At some point after my daughter was born, I convinced myself that I wasn’t writing because I liked it. I wrote because I sought fame and fortune. Basically, I wanted desperately to be the next JK Rowling, and that, I realized, was a fruitless pursuit. No but JK Rowling ever has been, and no one ever will be again, JK Rowling. Which is fine.

In light of this, I gave up writing. Full stop. No more.

I pursued other things. I chased photography, at which I’m good enough to be called decent. I cooked a lot. It turns out if you cook several times a day, every day, you get very good at cooking. I hiked, I read books to my kids, I set up art projects, I did laundry, cleaned floors, wiped off counters. I even learned how to pull a decent shot of espresso on a bad espresso machine.

I got by, and it didn’t seem bad.

Then one day this little worm of an idea for my old manuscript crept in.
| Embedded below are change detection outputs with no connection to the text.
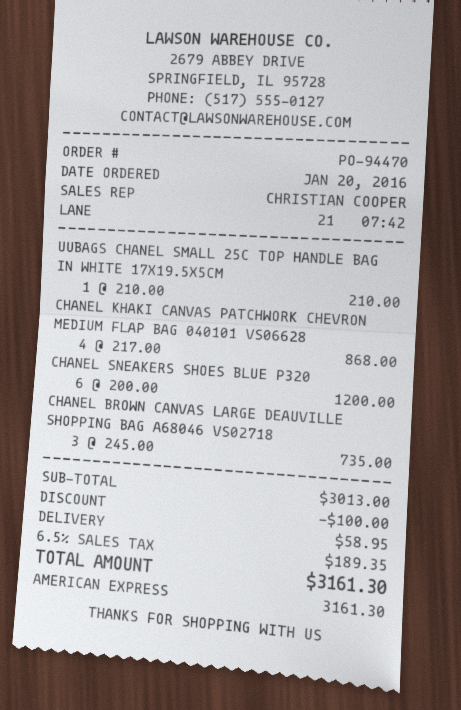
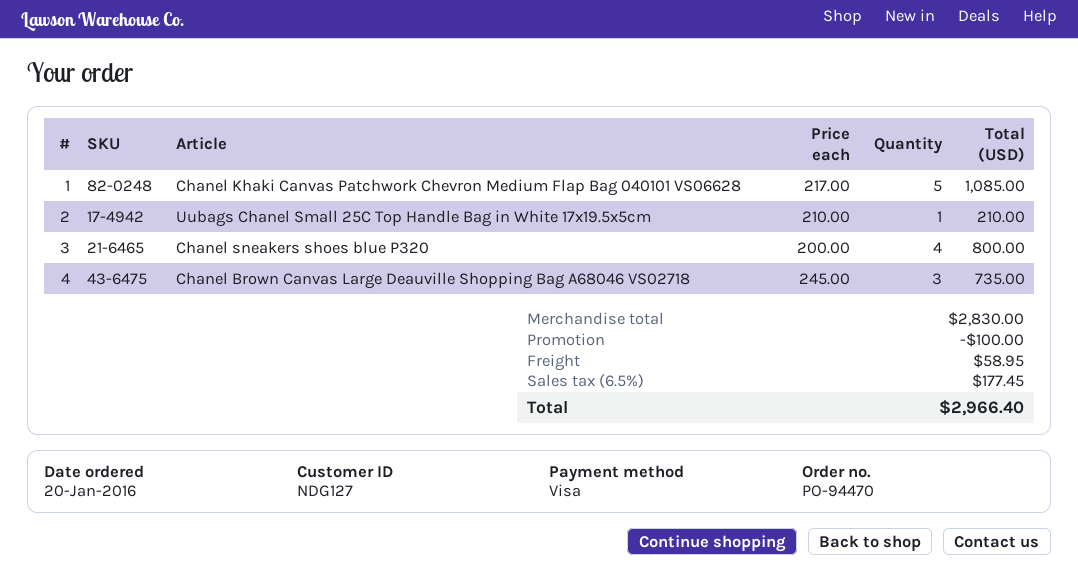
payment method: American Express -> Visa
CHANEL KHAKI CANVAS PATCHWORK CHEVRON MEDIUM FLAP BAG 040101 VS06628: 4 x 217.00 = 868.00 -> 5 x 217.00 = 1085.00
CHANEL SNEAKERS SHOES BLUE P320: 6 x 200.00 = 1200.00 -> 4 x 200.00 = 800.00
subtotal: 3013.00 -> 2830.00
tax: 6.5% = 189.35 -> 6.5% = 177.45
total: 3161.30 -> 2966.40

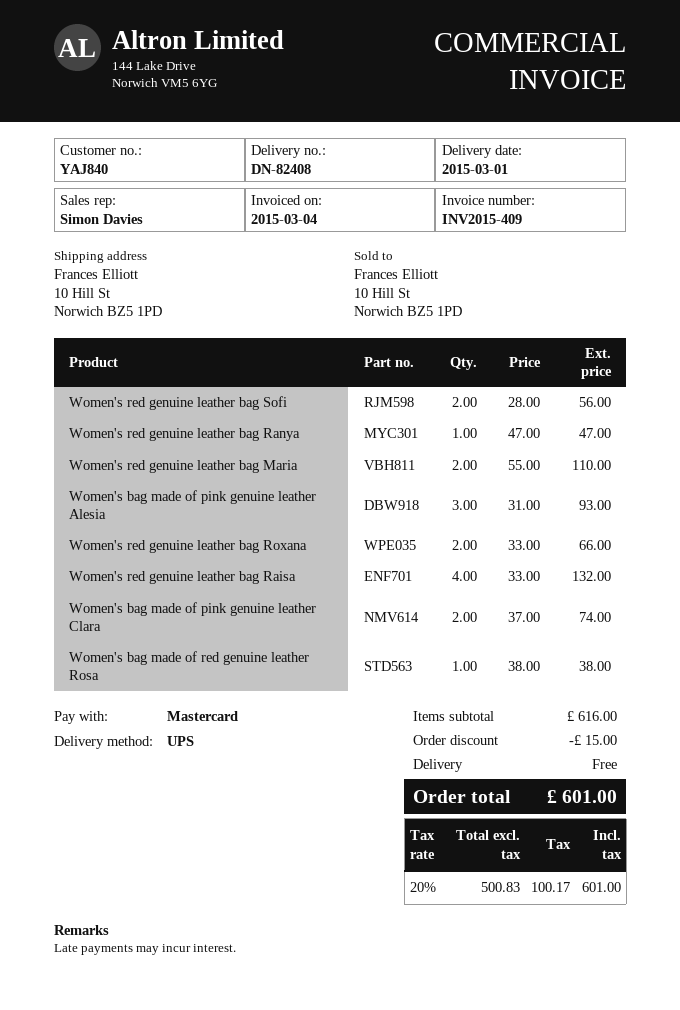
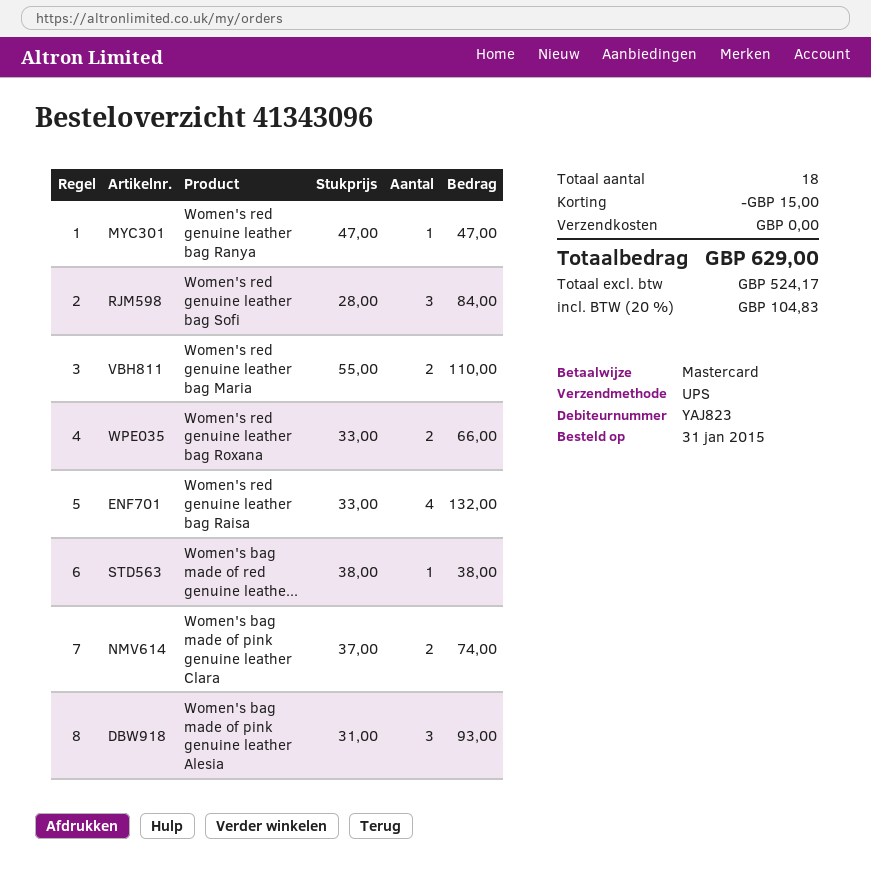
customer number: YAJ840 -> YAJ823
Women's red genuine leather bag Sofi: 2 x 28.00 = 56.00 -> 3 x 28.00 = 84.00
net: 500.83 -> 524.17
tax: 20% = 100.17 -> 20% = 104.83
total: 601.00 -> 629.00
The characters I’d loved for several years of writing all spoke at once, and pushed for a brilliant new plot line.

I dusted off my kelly green Mead notebook (I once tried the classic legal pads, but that’s not my thing) and my Pilot G-2 0.38 (I am serious, I will get unpleasant if I run out of these pens) and started writing. By the end of the day, I realized that I’d been living with blinders on for months. My whole life seemed to sparkle. I was a real, living person again. I liked my kids, I liked my spouse, every song made me want to dance and sing.

I’d turned myself into a zombie without realizing it. And I loathe zombies.

Writing is my thing. It is not a thing I do because of JK, or any other writer. It’s not something I slog at with the idea that I can make a career of it. Okay, maybe that idea is there, but it’s very little and I know enough to laugh at it, because a career as a writer is adorable. Writing is not something I do for the praise of others, although it is a thrill when someone else can relate to something I wrote.

I write because if I don’t the whole world turns dull and gray.

It’s not at all easy to make time for my notebook. I’m typing this very post at my kitchen counter while my son repeatedly rams a toy car into my foot. There’s a good chance I’ll get interrupted before I’m done. Dinner time is looming and the chicken isn’t defrosted yet. But the time must be carved out of the day.

If you aren't happy, no one else will be, either.
If you aren’t happy, no one else will be, either.

An important thing, something I just found put to words (and nice words, too) by Stephen King in his book On Writing, is the importance of writing things that make you happy to come to the page. And I think this is part of what led me to shove my notebooks in a box for such a long time. He writes of the expectation he met with that he shouldn’t waste his talent on the kinds of things he really enjoyed most. I spent a lot of time bowing to certain expectations. I wrote higher brow nonfiction, when what I really wanted were stories of people with magic powers embarking on epic adventures. I tried to inject some of what I’d been pushed to produce in creative writing classes into my manuscripts.

It wasn’t fun, constantly reigning in my imagination and my own desires. At times, I sat for days in front of empty pages, paralyzed. Trying to be better.

This has become my perspective. I come to my notebooks and my keyboard now with optimism and joy. I want to have fun writing, because otherwise what is the point?

Today, I made a list of all the things I love to write best. The types of relationships, the scenes, the characters that make my fingers itch. If you are in a writing funk, I recommend you do the same.

Then go write those things. I’ll be doing the same.